The Northern Ireland Peace Process
Choreography and Theatrical Politics
By Paul Dixon
Routledge – 2006 – 240 pages
This innovative volume presents a new framework that captures the complex and contradictory politics of peacemaking in Northern Ireland.
Engaging with key debates between nationalists and unionists, and consociationalists and civil society advocates of conflict resolution, this book uses a theatrical metaphor to illuminate the constraints and opportunities facing key political actors in their attempt to bridge the gap between nationalists and unionists to sign and then attempt to sustain the Good Friday Agreement.
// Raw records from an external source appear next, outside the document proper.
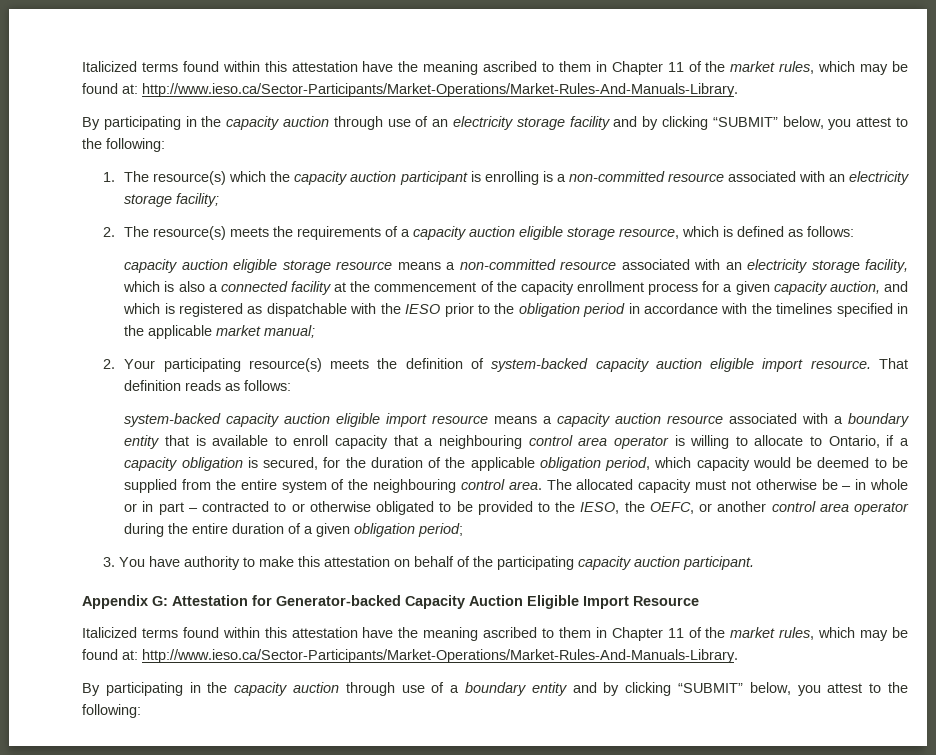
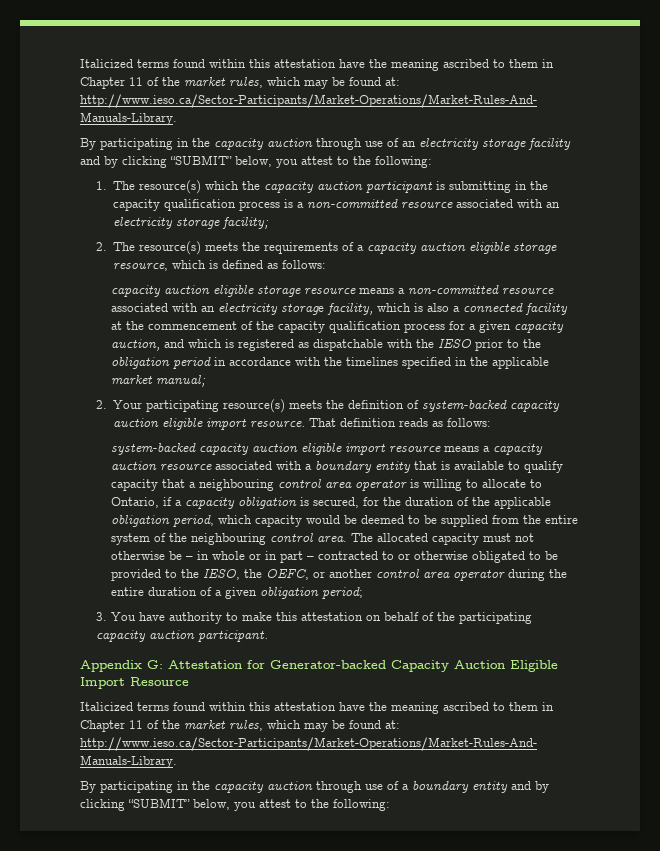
- 1. The resource(s) which the capacity auction participant is enrolling is a non-committed resource associated with an electricity storage facility;
+ 1. The resource(s) which the capacity auction participant is submitting in the capacity qualification process is a non-committed resource associated with an electricity storage facility;
- capacity auction eligible storage resource means a non-committed resource associated with an electricity storage facility, which is also a connected facility at the commencement of the capacity enrollment process for a given capacity auction, and which is registered as dispatchable with the IESO prior to the obligation period in accordance with the timelines specified in the applicable market manual;
+ capacity auction eligible storage resource means a non-committed resource associated with an electricity storage facility, which is also a connected facility at the commencement of the capacity qualification process for a given capacity auction, and which is registered as dispatchable with the IESO prior to the obligation period in accordance with the timelines specified in the applicable market manual;
- system-backed capacity auction eligible import resource means a capacity auction resource associated with a boundary entity that is available to enroll capacity that a neighbouring control area operator is willing to allocate to Ontario, if a capacity obligation is secured, for the duration of the applicable obligation period, which capacity would be deemed to be supplied from the entire system of the neighbouring control area.
+ system-backed capacity auction eligible import resource means a capacity auction resource associated with a boundary entity that is available to qualify capacity that a neighbouring control area operator is willing to allocate to Ontario, if a capacity obligation is secured, for the duration of the applicable obligation period, which capacity would be deemed to be supplied from the entire system of the neighbouring control area.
This new study also examines the range of political skills deployed by politicians involved in the Northern Ireland, South African and Middle East peace processes in their attempts to manipulate the public, front stage presentation of the peace process and maximize the support of diverse audiences for it.
The Northern Ireland Peace Process will be of particular interest to students and researchers in the fields of politics, Irish studies, conflict studies and political communication.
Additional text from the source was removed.